Input records Block Start

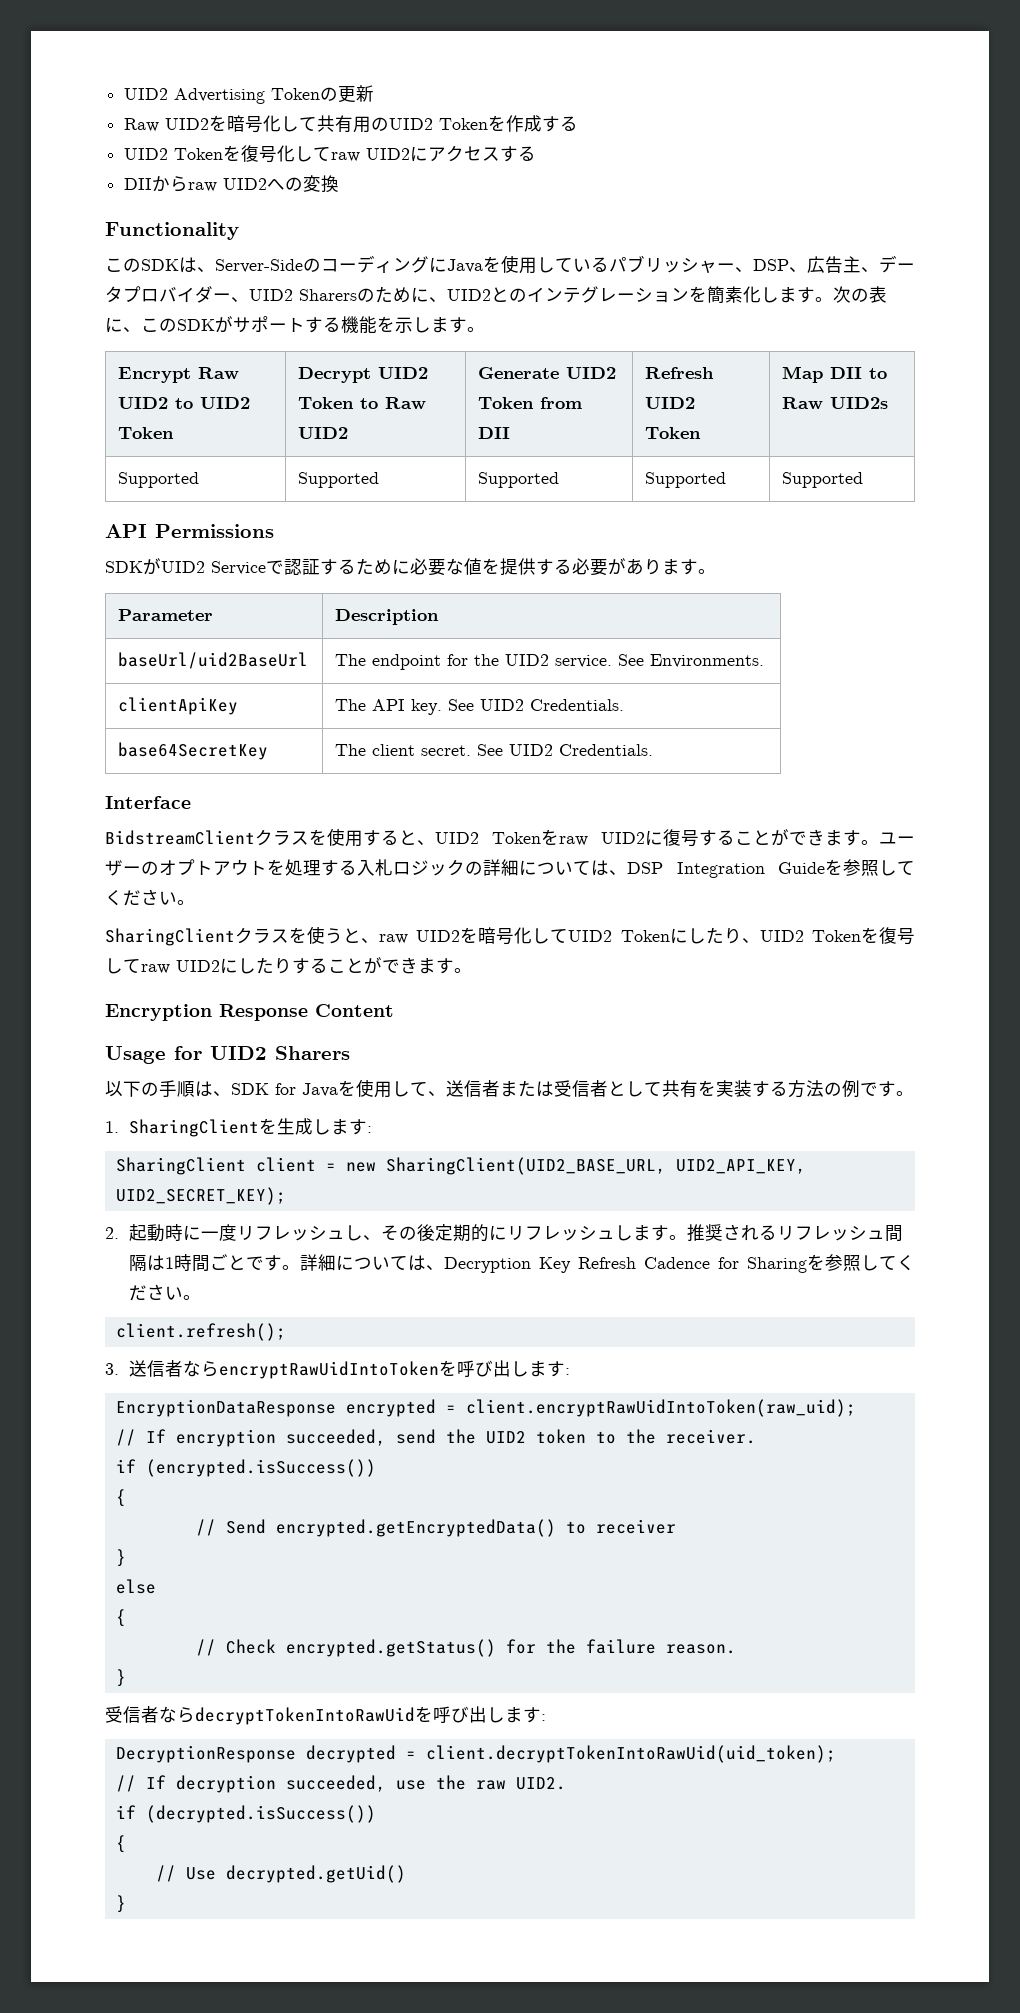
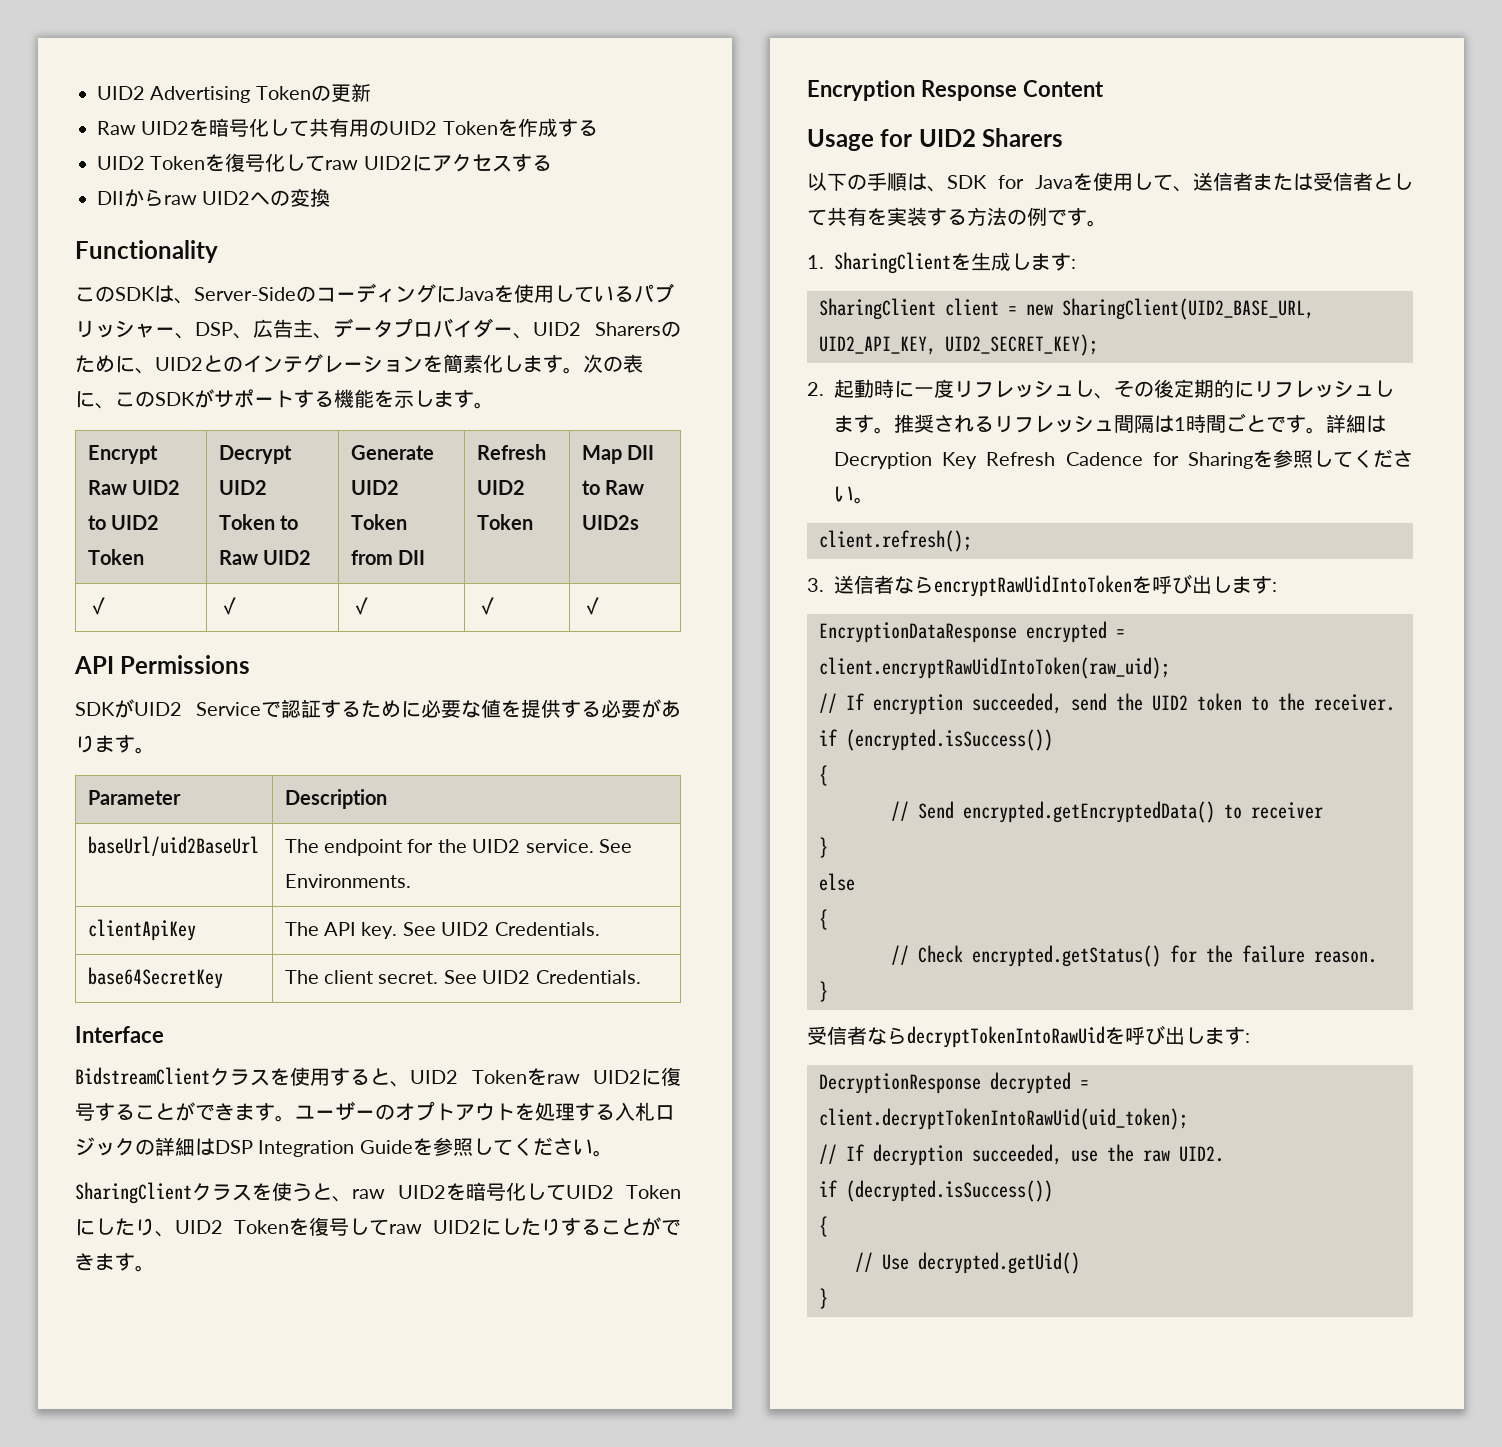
- Supported | Supported | Supported | Supported | Supported
+ ✓ | ✓ | ✓ | ✓ | ✓
- ユーザーのオプトアウトを処理する入札ロジックの詳細については、DSP Integration Guideを参照してください。
+ ユーザーのオプトアウトを処理する入札ロジックの詳細はDSP Integration Guideを参照してください。
- 詳細については、Decryption Key Refresh Cadence for Sharingを参照してください。
+ 詳細はDecryption Key Refresh Cadence for Sharingを参照してください。

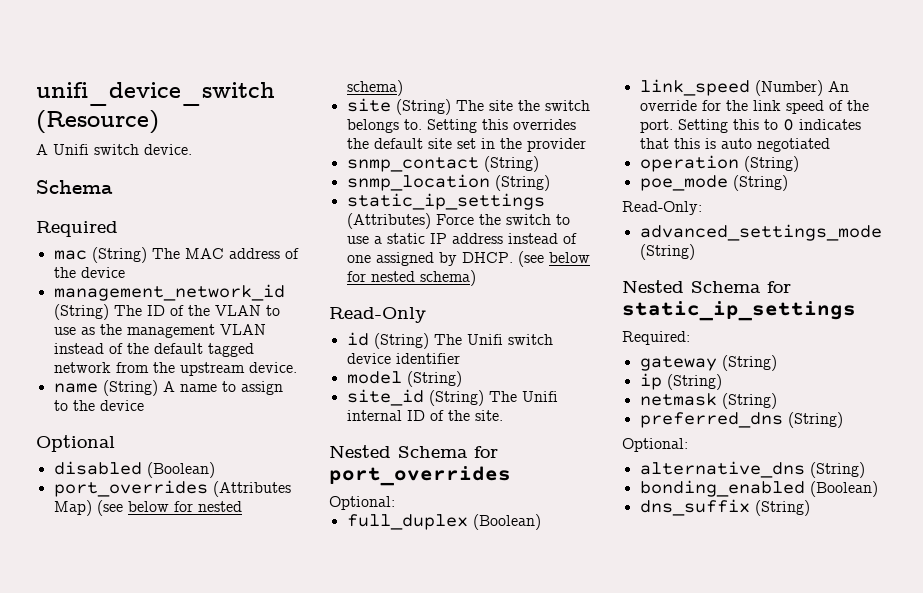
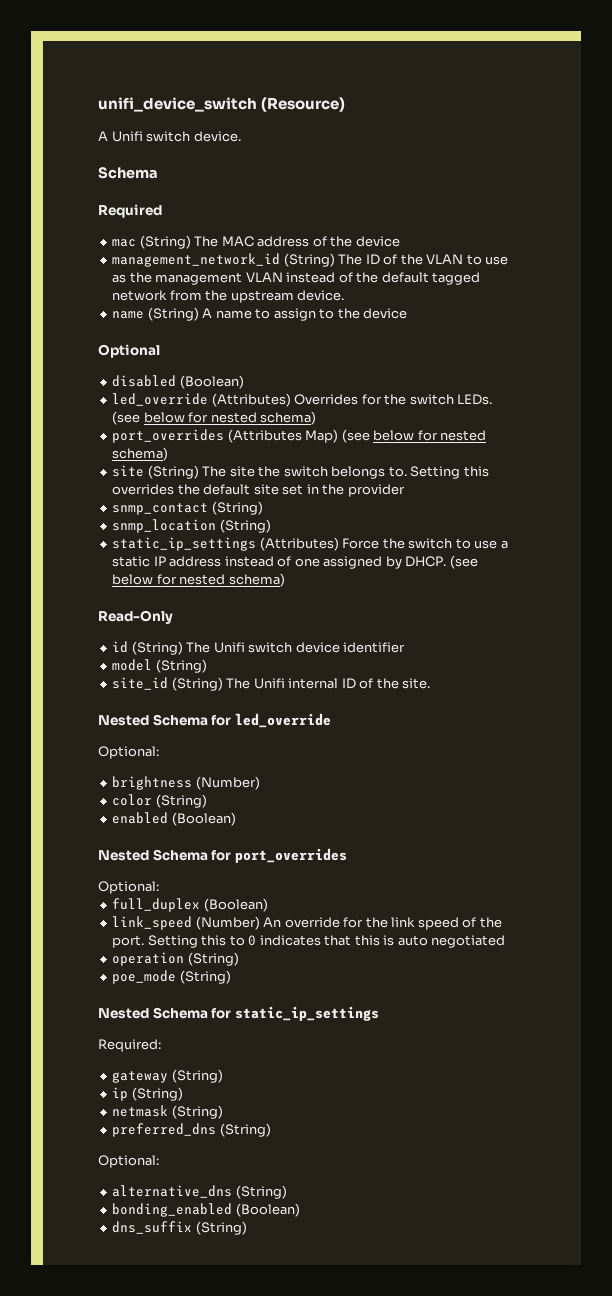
+ led_override (Attributes) Overrides for the switch LEDs. (see below for nested schema)
+ Nested Schema for led_override
+ Optional:
+ brightness (Number)
+ color (String)
+ enabled (Boolean)
- Read-Only:
- advanced_settings_mode (String)

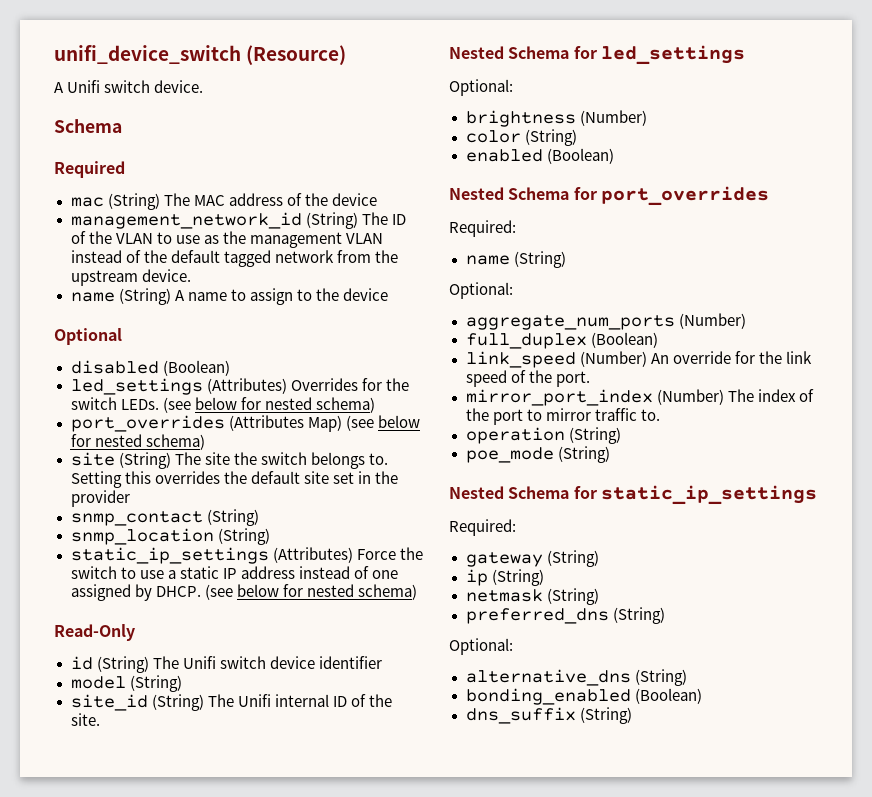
- led_override (Attributes) Overrides for the switch LEDs.
+ led_settings (Attributes) Overrides for the switch LEDs.
- Nested Schema for led_override
+ Nested Schema for led_settings
  Nested Schema for port_overrides
+ Required:
+ name (String)
  Optional:
+ aggregate_num_ports (Number)
- link_speed (Number) An override for the link speed of the port. Setting this to 0 indicates that this is auto negotiated
+ link_speed (Number) An override for the link speed of the port.
+ mirror_port_index (Number) The index of the port to mirror traffic to.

Input records Block End

Exercise instructions:
A verbatim transcription of the records, pictures excluded, is the required output.

Completed exercise:
- Supported | Supported | Supported | Supported | Supported
+ ✓ | ✓ | ✓ | ✓ | ✓
- ユーザーのオプトアウトを処理する入札ロジックの詳細については、DSP Integration Guideを参照してください。
+ ユーザーのオプトアウトを処理する入札ロジックの詳細はDSP Integration Guideを参照してください。
- 詳細については、Decryption Key Refresh Cadence for Sharingを参照してください。
+ 詳細はDecryption Key Refresh Cadence for Sharingを参照してください。

+ led_override (Attributes) Overrides for the switch LEDs. (see below for nested schema)
+ Nested Schema for led_override
+ Optional:
+ brightness (Number)
+ color (String)
+ enabled (Boolean)
- Read-Only:
- advanced_settings_mode (String)

- led_override (Attributes) Overrides for the switch LEDs.
+ led_settings (Attributes) Overrides for the switch LEDs.
- Nested Schema for led_override
+ Nested Schema for led_settings
  Nested Schema for port_overrides
+ Required:
+ name (String)
  Optional:
+ aggregate_num_ports (Number)
- link_speed (Number) An override for the link speed of the port. Setting this to 0 indicates that this is auto negotiated
+ link_speed (Number) An override for the link speed of the port.
+ mirror_port_index (Number) The index of the port to mirror traffic to.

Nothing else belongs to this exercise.